» **Task statement**
Only the lines below between the one holding "letter-spacing: 1px;" and the one holding "Sonatina, Op. 100</span></span>", inclusive, are to be reproduced word for word; the pictures are to be left out.

* * * * *

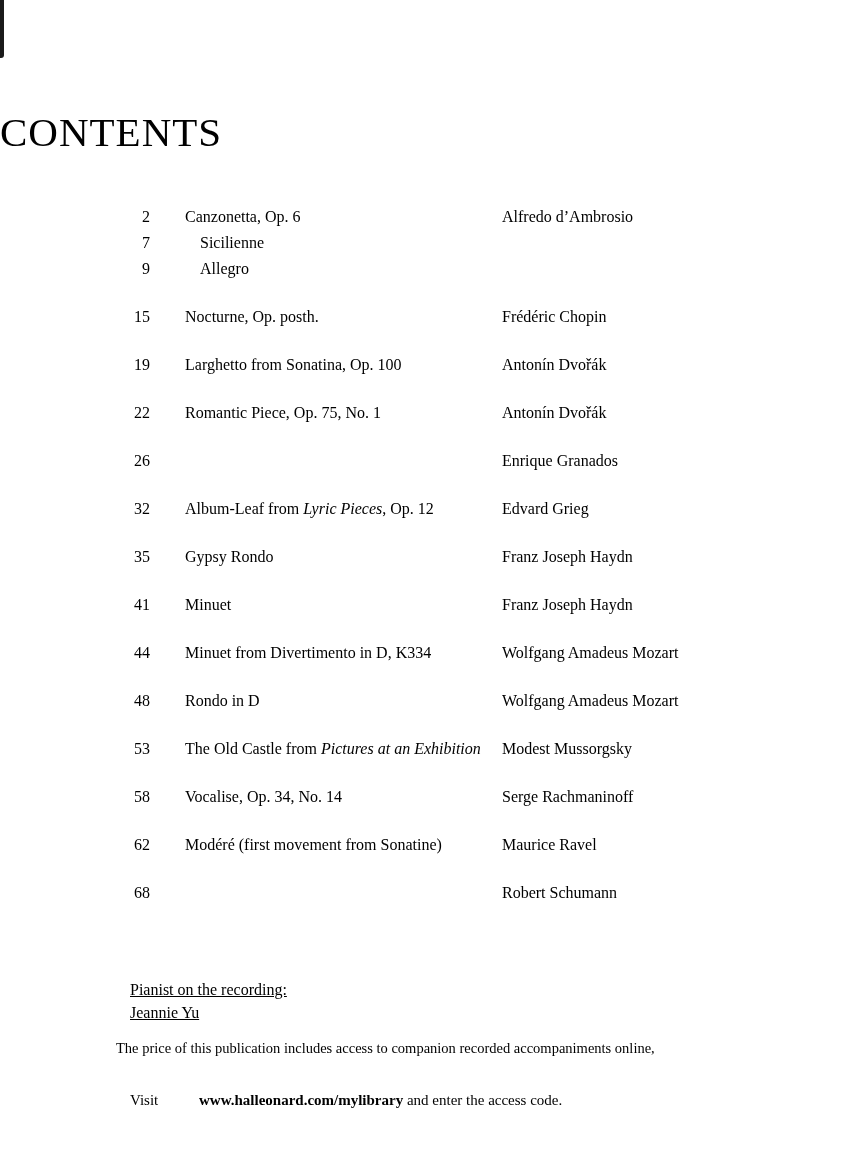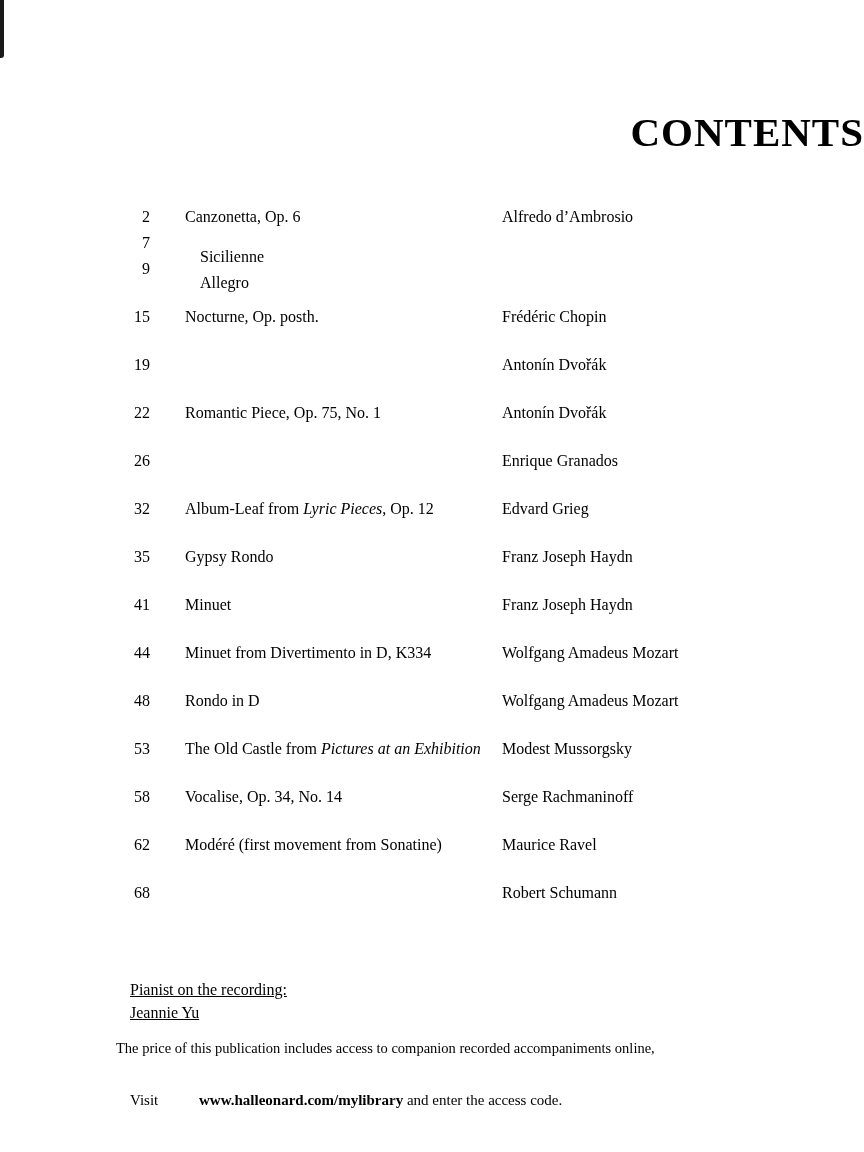--- a/index.html
+++ b/index.html
@@ -31,9 +31,9 @@
     left: 0;
     right: 0;
     margin: 0;
-    text-align: right;
+    text-align: left;
     font-size: 41px;
-    font-weight: bold;
+    font-weight: normal;
     letter-spacing: 1px;
   }
   .toc {

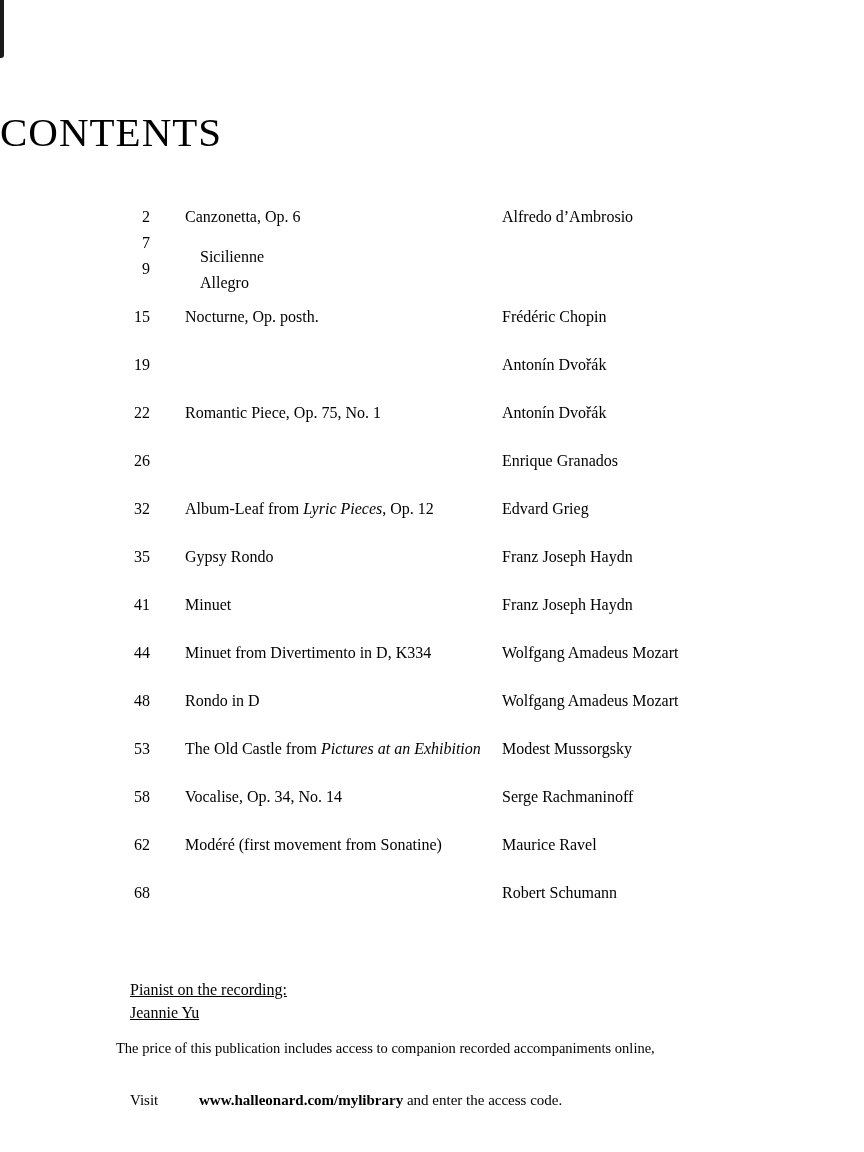--- a/index.html
+++ b/index.html
@@ -69,7 +69,6 @@
   }
   .row.sub .ttl {
     left: 73px;
-    margin-top: 14px;
   }
   .row .cmp {
     position: absolute;

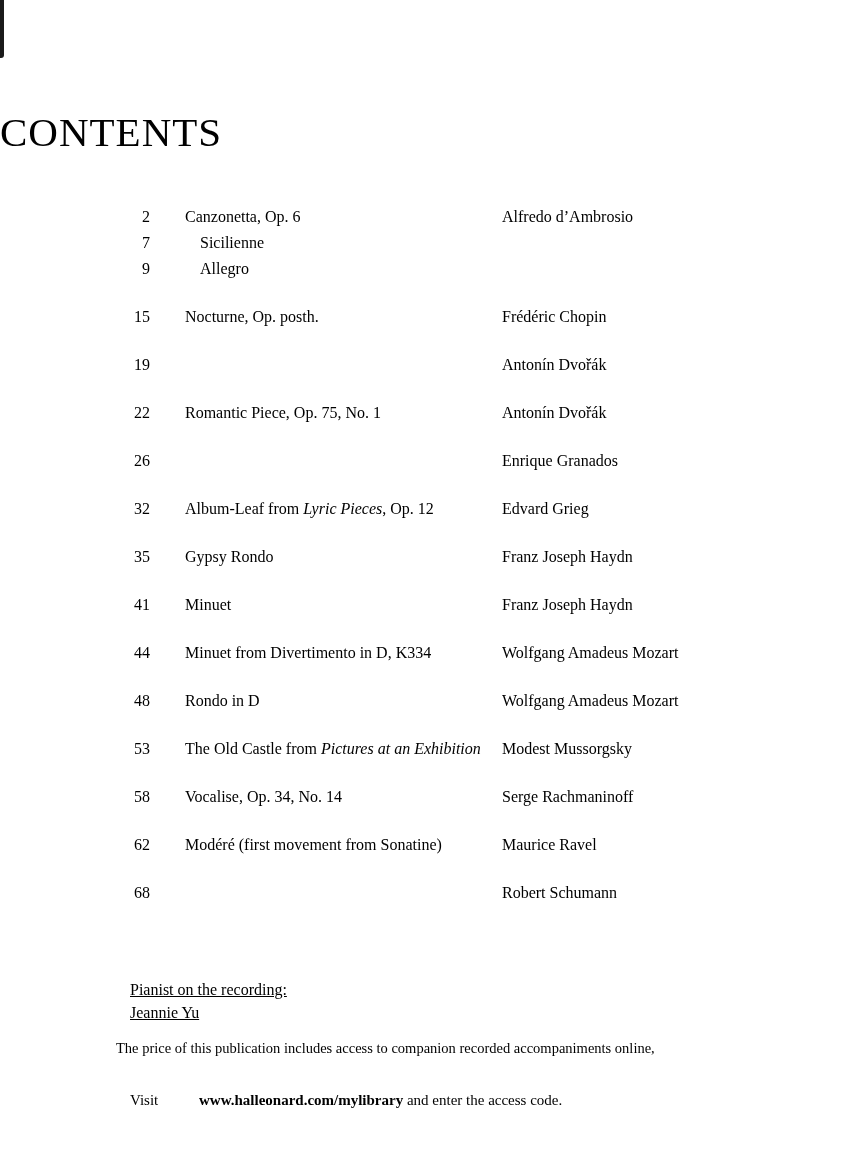--- a/index.html
+++ b/index.html
@@ -134,6 +134,7 @@
         </div>
         <div class="row">
           <span class="pg">19</span>
+          <span class="ttl"><span>Larghetto from Sonatina, Op. 100</span></span>
           <span class="cmp">Antonín Dvořák</span>
         </div>
         <div class="row">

* * * * *

» **Solution to the exercise**
     letter-spacing: 1px;
   }
   .toc {

--- a/index.html
+++ b/index.html
@@ -69,7 +69,6 @@
   }
   .row.sub .ttl {
     left: 73px;
-    margin-top: 14px;
   }
   .row .cmp {
     position: absolute;

--- a/index.html
+++ b/index.html
@@ -134,6 +134,7 @@
         </div>
         <div class="row">
           <span class="pg">19</span>
+          <span class="ttl"><span>Larghetto from Sonatina, Op. 100</span></span>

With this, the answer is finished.